AI-Augmented Financial Ratio Analysis: Enhancing Credit Risk Assessment for SMES with Non-Traditional Data – AJHSSR

AI-Augmented Financial Ratio Analysis: Enhancing Credit Risk Assessment for SMES with Non-Traditional Data

AI-Augmented Financial Ratio Analysis: Enhancing Credit Risk Assessment for SMES with Non-Traditional Data

ABSTRACT: The traditional dependence on financial ratio analysis to evaluate the creditworthiness of Small and Medium Enterprises (SMEs) is facing new challenges from data-driven innovations. Standard models often struggle due to limited financial information, inconsistent record-keeping, and the natural instability of SMEs.

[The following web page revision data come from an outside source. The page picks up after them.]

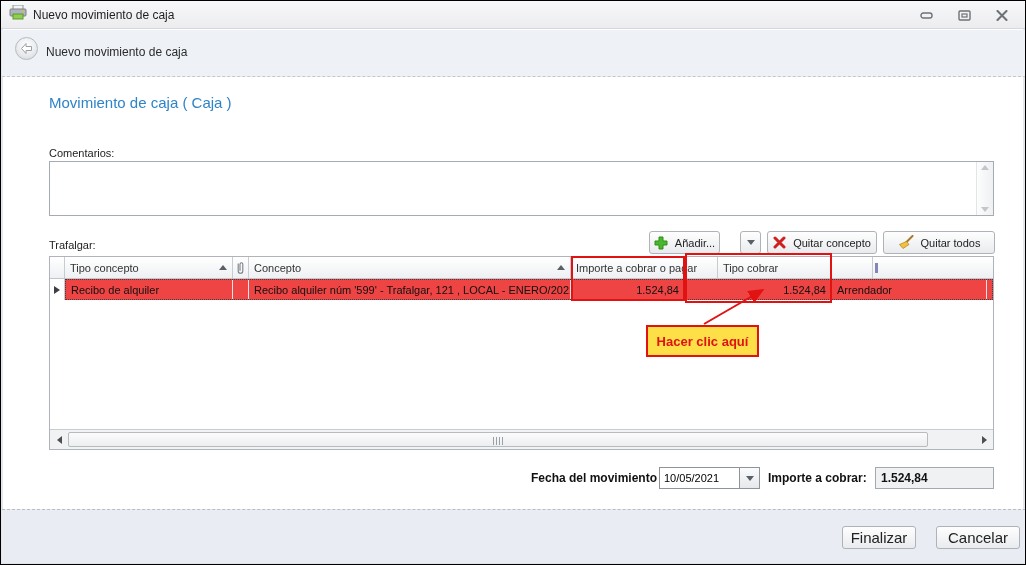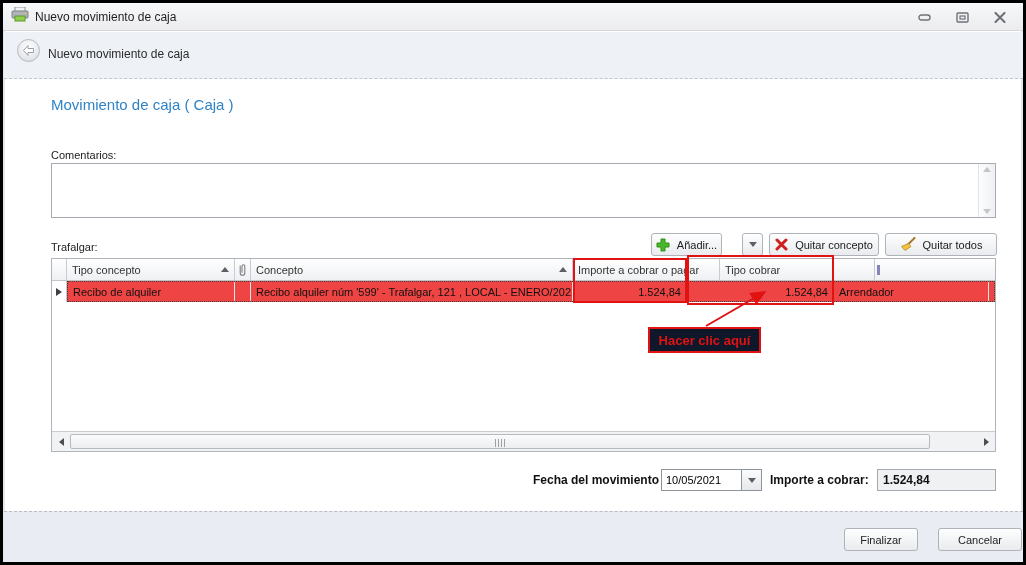"Nuevo movimiento de caja" .window { border: 3px solid #000000 -> 1px solid #000000 }
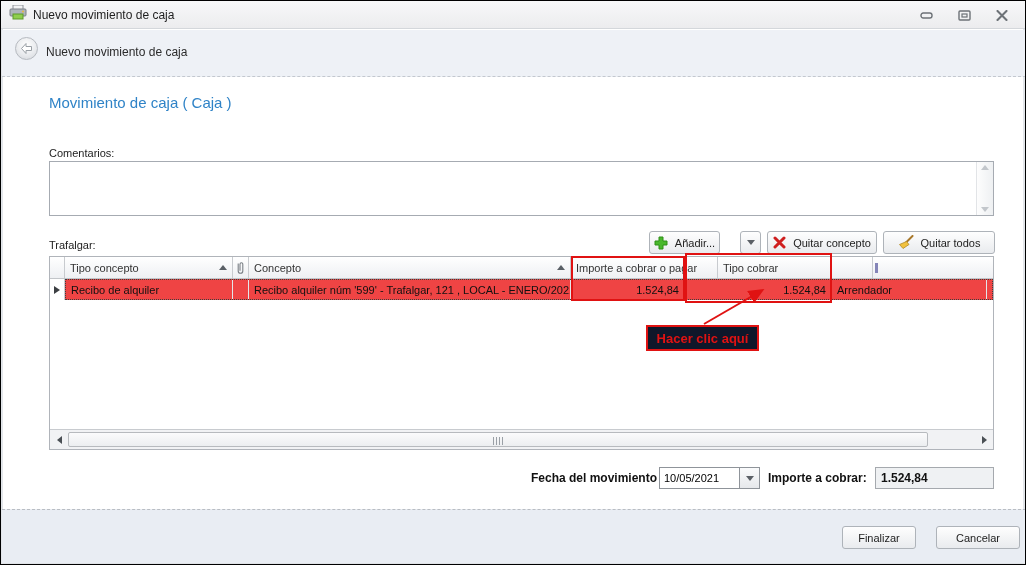"Hacer clic aquí" .ann-label-box { background: #0f172a -> #fde047; height: 26px -> 32px }
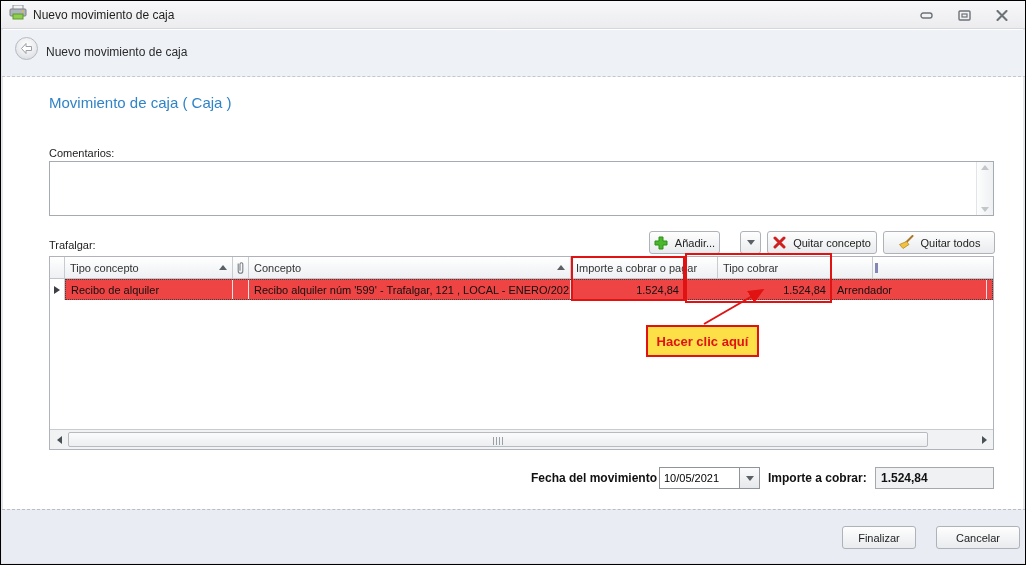"Finalizar" .f-btn { font-size: 11px -> 15px }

As artificial intelligence (AI) grows and access to non-traditional data sources increases, such as transaction histories, digital footprints, and behavioral patterns, credit risk assessment can move beyond traditional methods. This study looks into how combining AI-driven insights from alternative data with standard financial ratios can improve SME credit risk assessment. By using a mixed-methods approach, the research creates and tests AI models that include both structured financial metrics and unstructured alternative data. It also examines the ethical, operational, and regulatory impacts of AI-enhanced credit evaluation systems. The findings aim to greatly help financial inclusion, increase the accuracy of credit assessments, and provide scalable solutions for lenders operating in the SME credit markets of a more digital economy.